14. November 2021
November-Kontraste
Ich pendle dieser Tage zwischen meinem Schreibtisch und
den Tiefen meiner Archive. Es muß vieles durchgesehen und
sortiert werden, damit sich aussondern läßt, was zum
nutzlosen Ballast wurde. Dazu gehören Stöße von Notizheften,
die ich wegwerfen will.
Skizzen und Notizen,
Fragmente, Gedichte, Kontaktdaten, auch so manche fremde
Handschrift in kleinen Anmerkungen… Ich hab die Marotte,
diese Hefte zu zerlegen, zu zerreißen, das aufzulösen, was
sie eben noch waren, also auch Teile meines früheren Lebens
abzustreifen. Alter Staub. Erinnerungen…
Im Kontrast dazu: Ich sitze in meinem Büro zwischen zwei
Fenstern, die den Blick auf die Gleisdorfer „Covid
Teststraße“ freigeben. Daher sehe ich da alle Tage die
Menschenschlange derer, denen es nun pressiert. Ab heute
gilt der Lockdown für Ungeimpfte. Sonntag abend kam dann
noch ein anderer Eindruck dazu.
Ich dachte erst, da
werde ein Laternenfest absolviert, denn östlich von mir
stehen die Schulen Gleisdorfs. Aber der Polizeiwagen mit
Blaulicht war dafür untypisch. Dann hörte ich den Chor und
machte das Fenster auf, um die Worte zu verstehen:
„Friede! Freiheit! Keine Diktatur!“
Ich, das
Kind von Barbaren, welche großes Unrecht in die Welt
gebracht haben, höre also diese Herzchen von Diktatur reden.

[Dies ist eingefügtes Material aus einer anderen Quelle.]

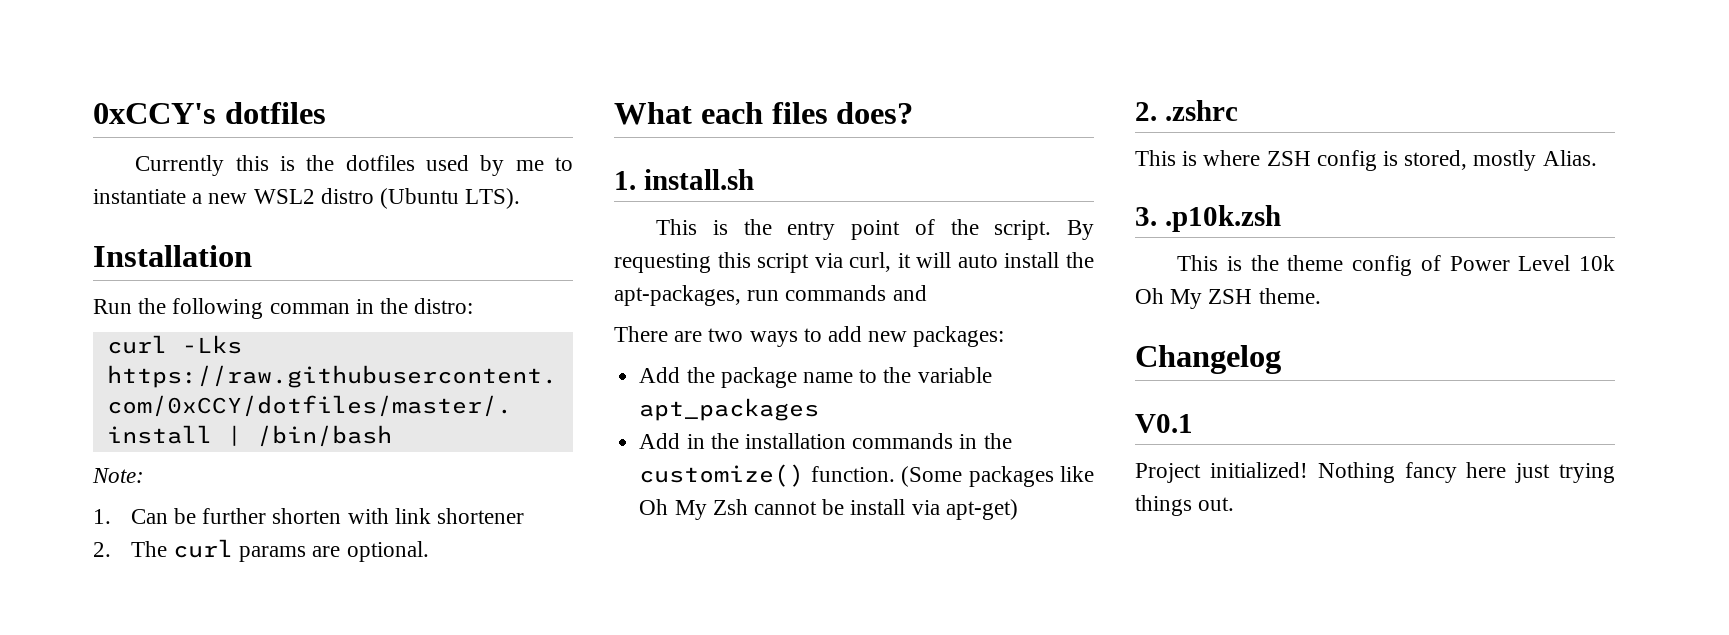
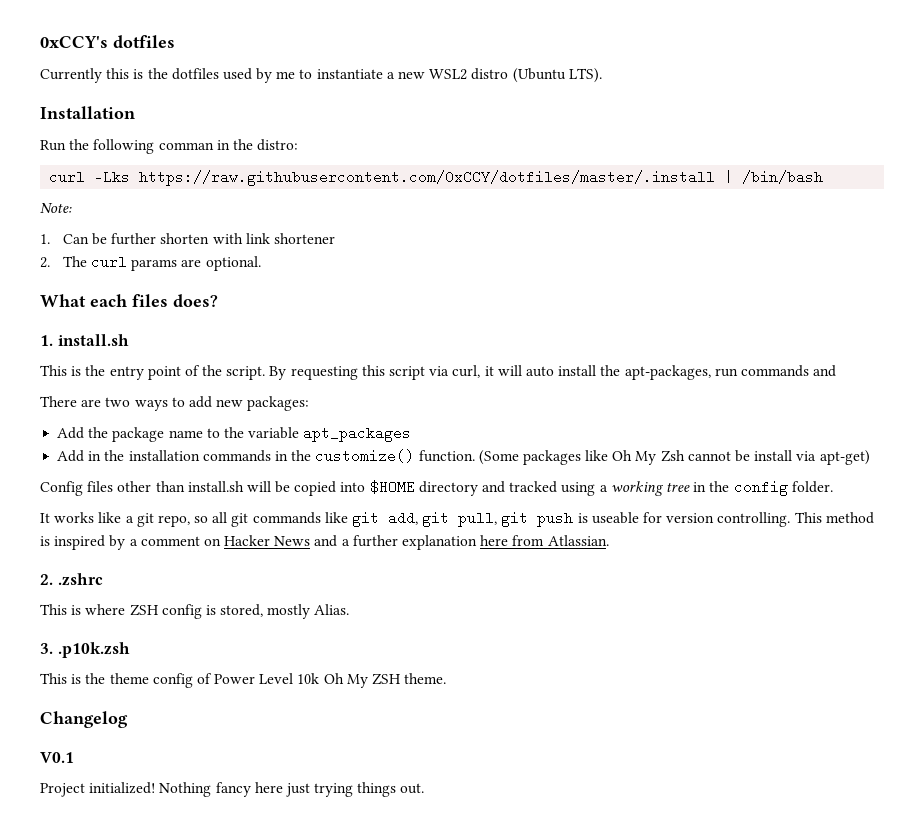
+ Config files other than install.sh will be copied into $HOME directory and tracked using a working tree in the config folder.
+ It works like a git repo, so all git commands like git add, git pull, git push is useable for version controlling. This method is inspired by a comment on Hacker News and a further explanation here from Atlassian.

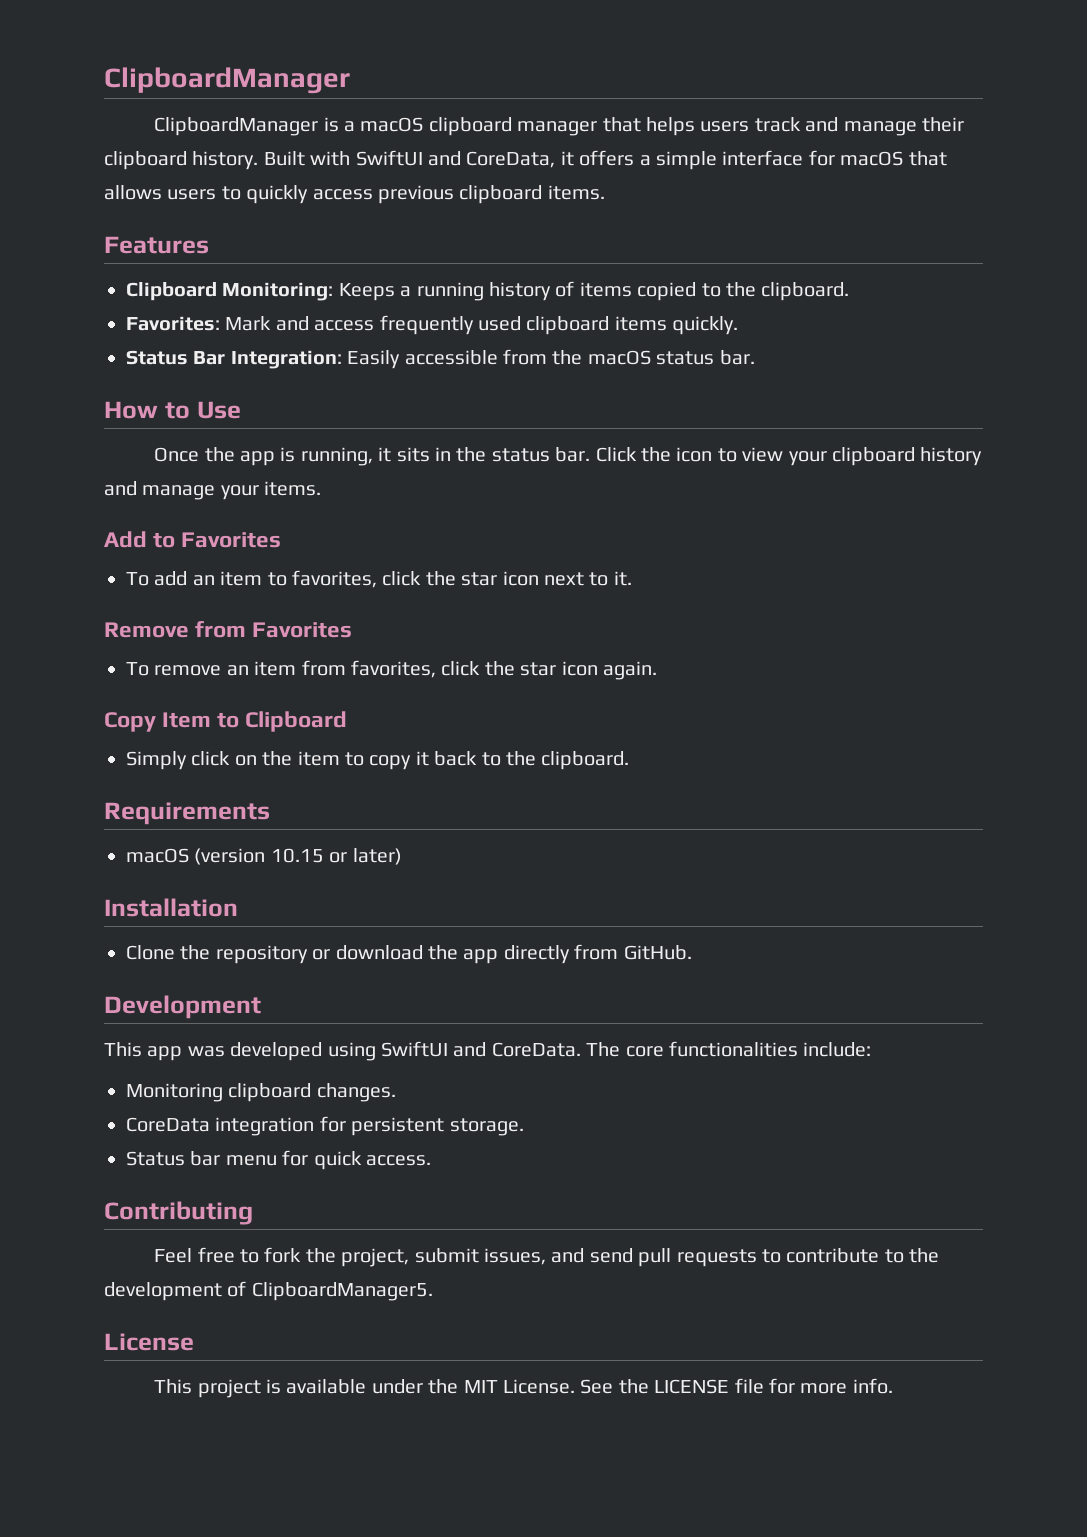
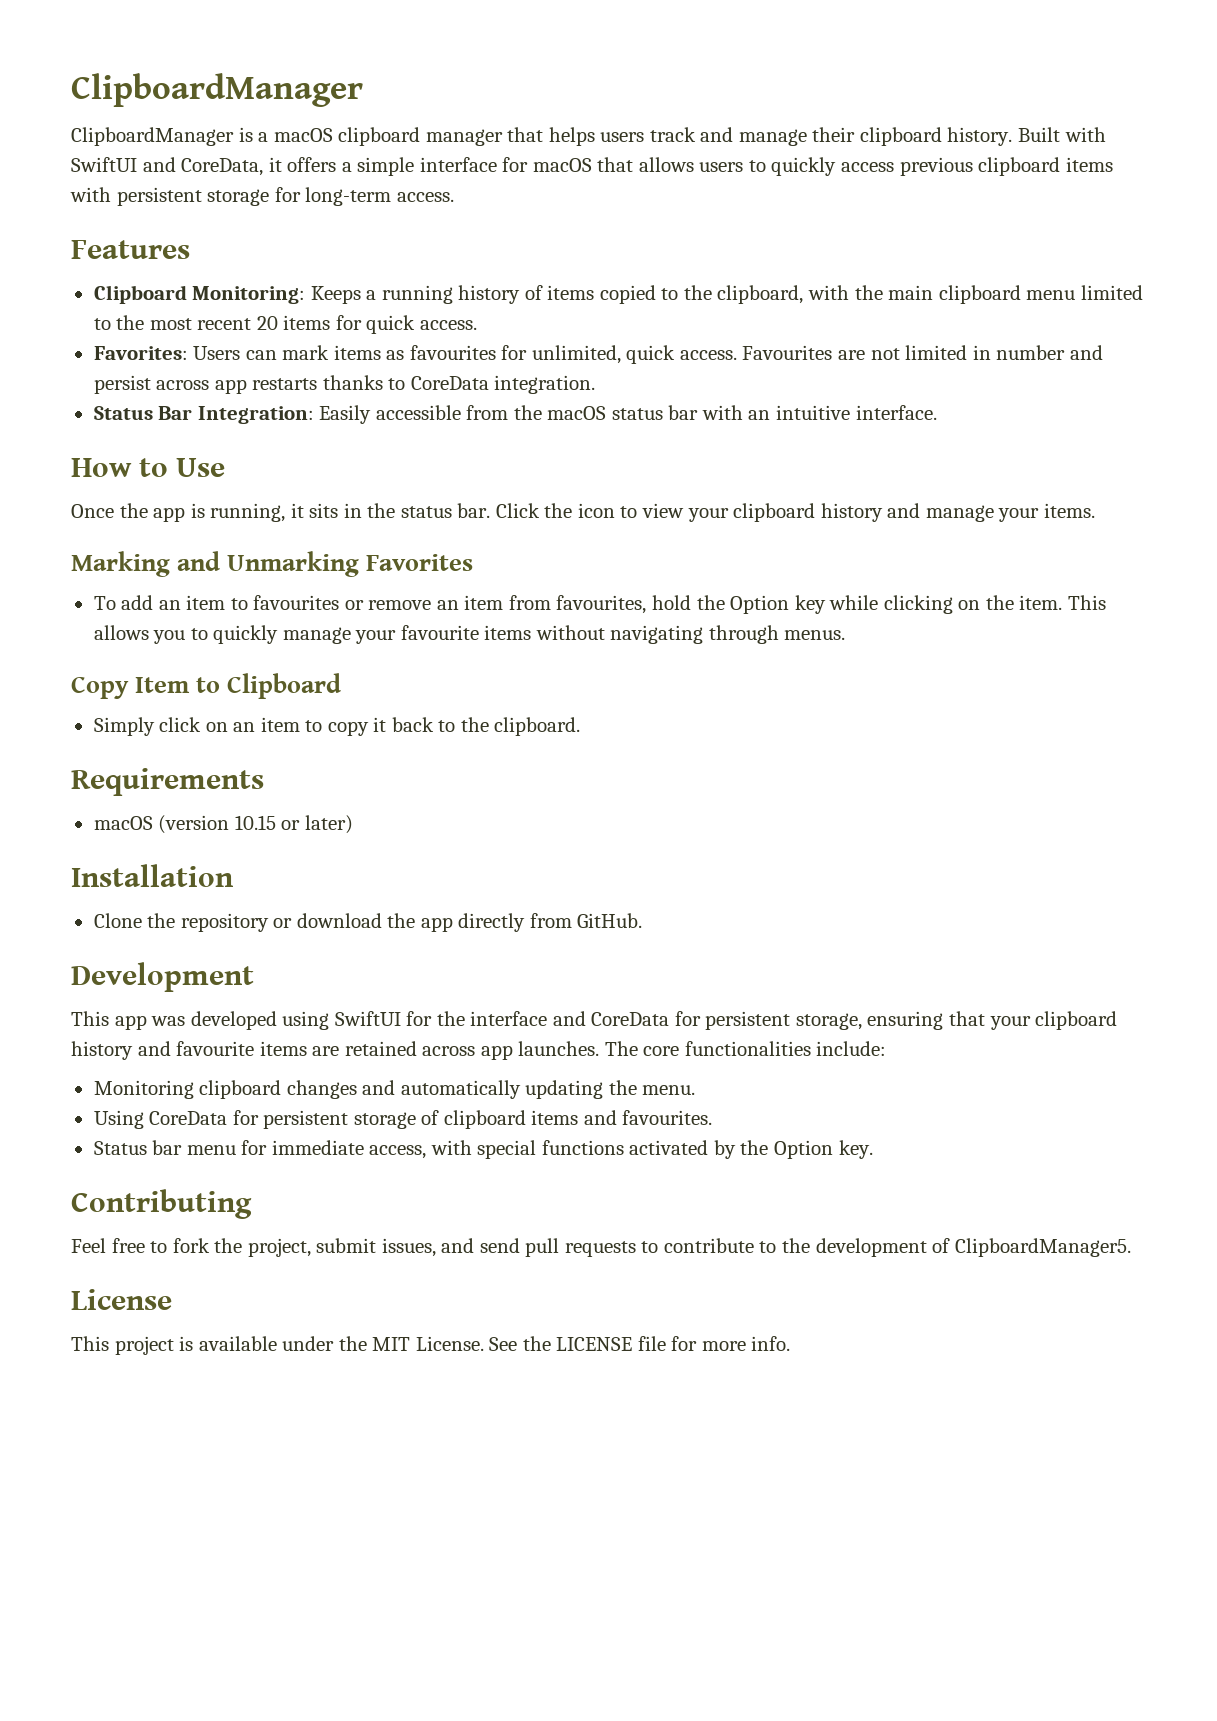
- Built with SwiftUI and CoreData, it offers a simple interface for macOS that allows users to quickly access previous clipboard items.
+ Built with SwiftUI and CoreData, it offers a simple interface for macOS that allows users to quickly access previous clipboard items with persistent storage for long-term access.
- Clipboard Monitoring: Keeps a running history of items copied to the clipboard.
- Favorites: Mark and access frequently used clipboard items quickly.
+ Clipboard Monitoring: Keeps a running history of items copied to the clipboard, with the main clipboard menu limited to the most recent 20 items for quick access.
+ Favorites: Users can mark items as favourites for unlimited, quick access. Favourites are not limited in number and persist across app restarts thanks to CoreData integration.
- Status Bar Integration: Easily accessible from the macOS status bar.
+ Status Bar Integration: Easily accessible from the macOS status bar with an intuitive interface.
- Add to Favorites
+ Marking and Unmarking Favorites
- To add an item to favorites, click the star icon next to it.
- Remove from Favorites
- To remove an item from favorites, click the star icon again.
+ To add an item to favourites or remove an item from favourites, hold the Option key while clicking on the item. This allows you to quickly manage your favourite items without navigating through menus.
- Simply click on the item to copy it back to the clipboard.
+ Simply click on an item to copy it back to the clipboard.
- This app was developed using SwiftUI and CoreData.
+ This app was developed using SwiftUI for the interface and CoreData for persistent storage, ensuring that your clipboard history and favourite items are retained across app launches.
- Monitoring clipboard changes.
- CoreData integration for persistent storage.
- Status bar menu for quick access.
+ Monitoring clipboard changes and automatically updating the menu.
+ Using CoreData for persistent storage of clipboard items and favourites.
+ Status bar menu for immediate access, with special functions activated by the Option key.

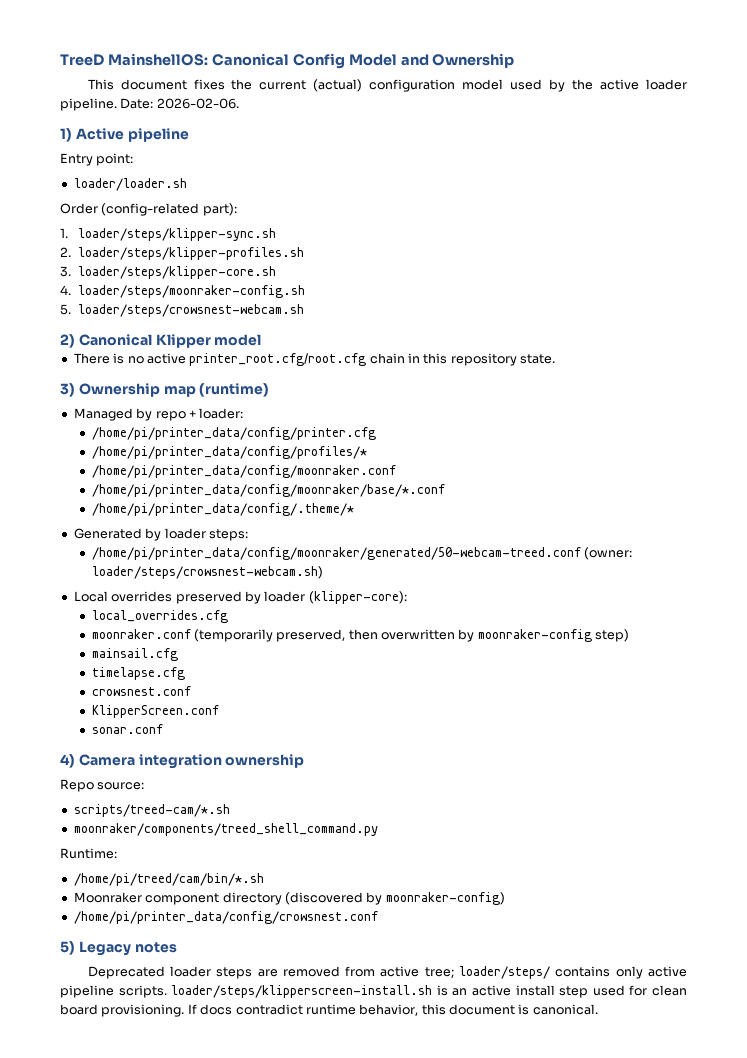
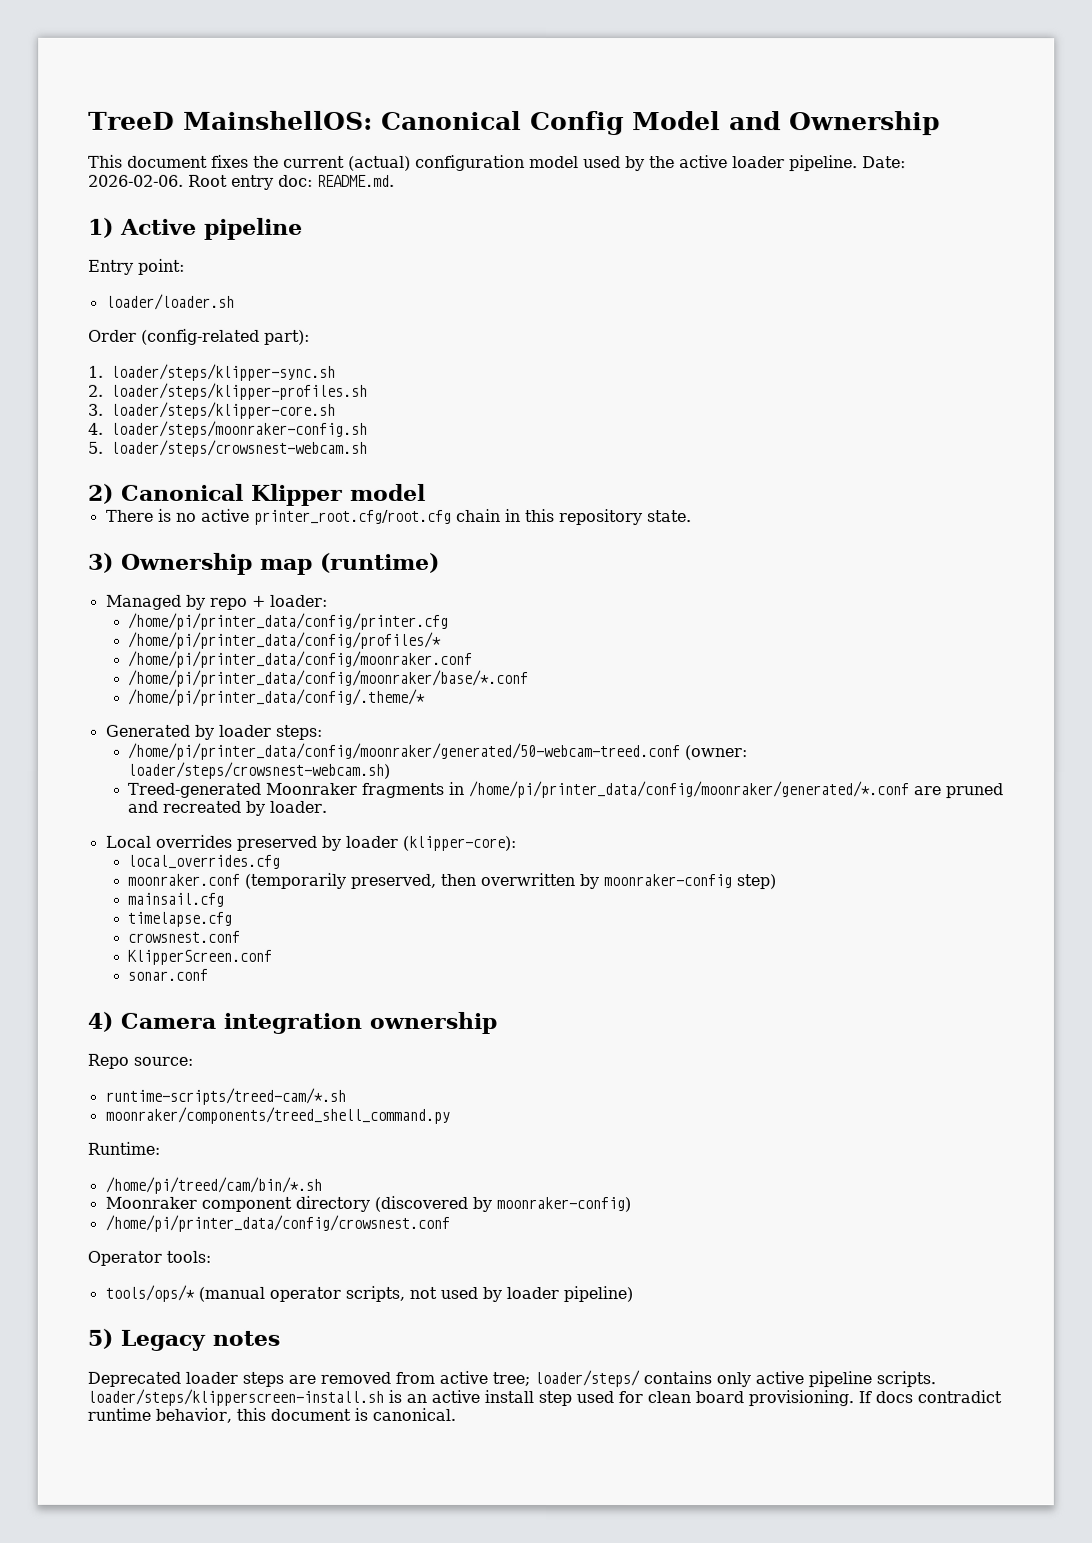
+ Root entry doc: README.md.
+ Treed-generated Moonraker fragments in /home/pi/printer_data/config/moonraker/generated/*.conf are pruned and recreated by loader.
- scripts/treed-cam/*.sh
+ runtime-scripts/treed-cam/*.sh
+ Operator tools:
+ tools/ops/* (manual operator scripts, not used by loader pipeline)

Was für eine Operette! Wenn die das, was ihnen Sorgen macht,
für eine mögliche Diktatur halten, dann heißt das, die sind
nicht einmal intellektuell gerüstet, Kräften der Tyrannei
wirksam zu begegnen.
Wir können so manche Inkompetenz in den Ämtern feststellen.
Man mag auch Fälle von Behördenwillkür aufzeigen, aber eine
Diktatur ist ein völlig anderes Kräftespiel. Das sollten wir
Nachfahren der Barbaren besser wissen, sollten dafür
Kriterien haben und geeignete Strategien dagegen kennen.
Ich finde es extrem provokant, was uns etwa viele
Landeshauptleute zumuten, die mehr auf einen feschen
Auftritt setzen, als uns mit Klartext zeitgerecht Respekt zu
erweisen. Es kann ja auch sein, daß manche Spitzenkraft
unserer Politik zu blöd ist, um zu verstehen, was
„exponentielles Wachstum“ bedeutet.
Ich habe einigen Groll, was mir Leute der Verwaltung an
Kompetenzmängeln vorhüpfen und auch noch beleidigt
reagieren, wenn man das offen konstatiert. Ich empfinde es
als Zumutung, wie sich politisches Personal derzeit etwa via
Facebook als orthodox geriert, statt mit ihren Parteigranden
langsam reinen Tisch zu machen. Ich denke, da ist
anzusetzen. Möglichst konkret.
Ich kann bloß
bestaunen, was da gestern vor meinen Fenstern vorbeigezogen
ist. Wenn wir keine Begriffe haben, wissen wir nicht, wovon
wir reden. Da habe ich also vorigen Abend einen Chor
unbewältigter Autoritätsprobleme gehört. „Keine
Diktatur!“ „Keine Diktatur!“ „Keine Diktatur!“ Ja. Das
Wasser ist naß. Und der Papst ist katholisch… Wußten wir
schon.
Unsere nötige Basis bleibt: klare Begriffe und daß jemand
seine Gründe nennt, statt bloß emotional zu orakeln, wo ich
dann nicht weiß, spricht gerade ein verängstigtes Ego zu
mir? Oder ist das doch ein Erwachsener, der mir
verdeutlichen kann, wovon genau er redet?